— Exercise details —
After finding the line with "- be made during functional simulation." in the entries below, retype exactly each line from there through the line with "- In addition, the", including that final line.

═══ Task material ═══

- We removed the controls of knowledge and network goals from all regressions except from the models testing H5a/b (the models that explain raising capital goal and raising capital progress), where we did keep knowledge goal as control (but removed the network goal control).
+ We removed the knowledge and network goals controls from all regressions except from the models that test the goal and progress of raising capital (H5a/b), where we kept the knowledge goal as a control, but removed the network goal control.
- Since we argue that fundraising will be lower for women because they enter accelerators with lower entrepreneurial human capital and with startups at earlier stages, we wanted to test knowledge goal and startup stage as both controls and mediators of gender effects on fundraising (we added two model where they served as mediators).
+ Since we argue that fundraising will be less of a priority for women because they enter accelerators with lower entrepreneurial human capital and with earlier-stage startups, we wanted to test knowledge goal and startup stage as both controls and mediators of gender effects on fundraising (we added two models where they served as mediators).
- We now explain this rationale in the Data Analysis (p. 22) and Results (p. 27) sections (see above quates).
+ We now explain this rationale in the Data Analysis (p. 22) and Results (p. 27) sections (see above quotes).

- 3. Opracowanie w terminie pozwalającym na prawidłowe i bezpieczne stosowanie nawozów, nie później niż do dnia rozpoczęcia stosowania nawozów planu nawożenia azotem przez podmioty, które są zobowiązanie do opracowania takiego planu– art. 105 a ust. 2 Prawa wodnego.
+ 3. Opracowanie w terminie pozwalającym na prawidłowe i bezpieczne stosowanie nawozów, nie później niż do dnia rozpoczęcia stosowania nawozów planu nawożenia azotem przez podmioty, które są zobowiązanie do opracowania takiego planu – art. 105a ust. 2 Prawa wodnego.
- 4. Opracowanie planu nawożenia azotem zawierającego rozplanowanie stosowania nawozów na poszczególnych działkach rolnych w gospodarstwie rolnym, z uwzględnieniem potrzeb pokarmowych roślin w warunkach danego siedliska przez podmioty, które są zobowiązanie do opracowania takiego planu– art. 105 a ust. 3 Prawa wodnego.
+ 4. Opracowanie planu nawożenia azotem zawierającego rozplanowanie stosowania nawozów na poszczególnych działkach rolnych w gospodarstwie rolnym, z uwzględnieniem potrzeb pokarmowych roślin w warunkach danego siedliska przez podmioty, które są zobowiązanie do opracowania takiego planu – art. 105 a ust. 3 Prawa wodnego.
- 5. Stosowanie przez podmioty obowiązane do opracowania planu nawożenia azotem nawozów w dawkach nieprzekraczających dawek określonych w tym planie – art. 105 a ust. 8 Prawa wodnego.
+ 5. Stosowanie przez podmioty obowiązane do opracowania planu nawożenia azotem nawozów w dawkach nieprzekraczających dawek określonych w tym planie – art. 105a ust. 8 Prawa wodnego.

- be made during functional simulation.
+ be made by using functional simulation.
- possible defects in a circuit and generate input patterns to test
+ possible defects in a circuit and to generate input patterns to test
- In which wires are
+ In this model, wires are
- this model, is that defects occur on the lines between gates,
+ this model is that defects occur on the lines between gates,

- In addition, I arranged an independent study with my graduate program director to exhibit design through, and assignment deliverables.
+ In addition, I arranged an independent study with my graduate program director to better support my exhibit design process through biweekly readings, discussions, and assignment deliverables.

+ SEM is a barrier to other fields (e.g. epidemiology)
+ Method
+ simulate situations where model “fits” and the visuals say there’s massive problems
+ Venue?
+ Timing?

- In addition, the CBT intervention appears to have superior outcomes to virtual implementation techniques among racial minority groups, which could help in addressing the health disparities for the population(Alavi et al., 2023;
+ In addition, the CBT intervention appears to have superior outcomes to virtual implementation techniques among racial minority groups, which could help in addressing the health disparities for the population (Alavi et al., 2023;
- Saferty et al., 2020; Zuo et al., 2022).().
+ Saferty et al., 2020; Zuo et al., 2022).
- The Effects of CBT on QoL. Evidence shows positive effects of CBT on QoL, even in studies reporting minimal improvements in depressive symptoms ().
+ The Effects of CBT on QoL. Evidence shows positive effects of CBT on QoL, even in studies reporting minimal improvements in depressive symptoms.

═══

— Answer box —
- be made during functional simulation.
+ be made by using functional simulation.
- possible defects in a circuit and generate input patterns to test
+ possible defects in a circuit and to generate input patterns to test
- In which wires are
+ In this model, wires are
- this model, is that defects occur on the lines between gates,
+ this model is that defects occur on the lines between gates,

- In addition, I arranged an independent study with my graduate program director to exhibit design through, and assignment deliverables.
+ In addition, I arranged an independent study with my graduate program director to better support my exhibit design process through biweekly readings, discussions, and assignment deliverables.

+ SEM is a barrier to other fields (e.g. epidemiology)
+ Method
+ simulate situations where model “fits” and the visuals say there’s massive problems
+ Venue?
+ Timing?

- In addition, the CBT intervention appears to have superior outcomes to virtual implementation techniques among racial minority groups, which could help in addressing the health disparities for the population(Alavi et al., 2023;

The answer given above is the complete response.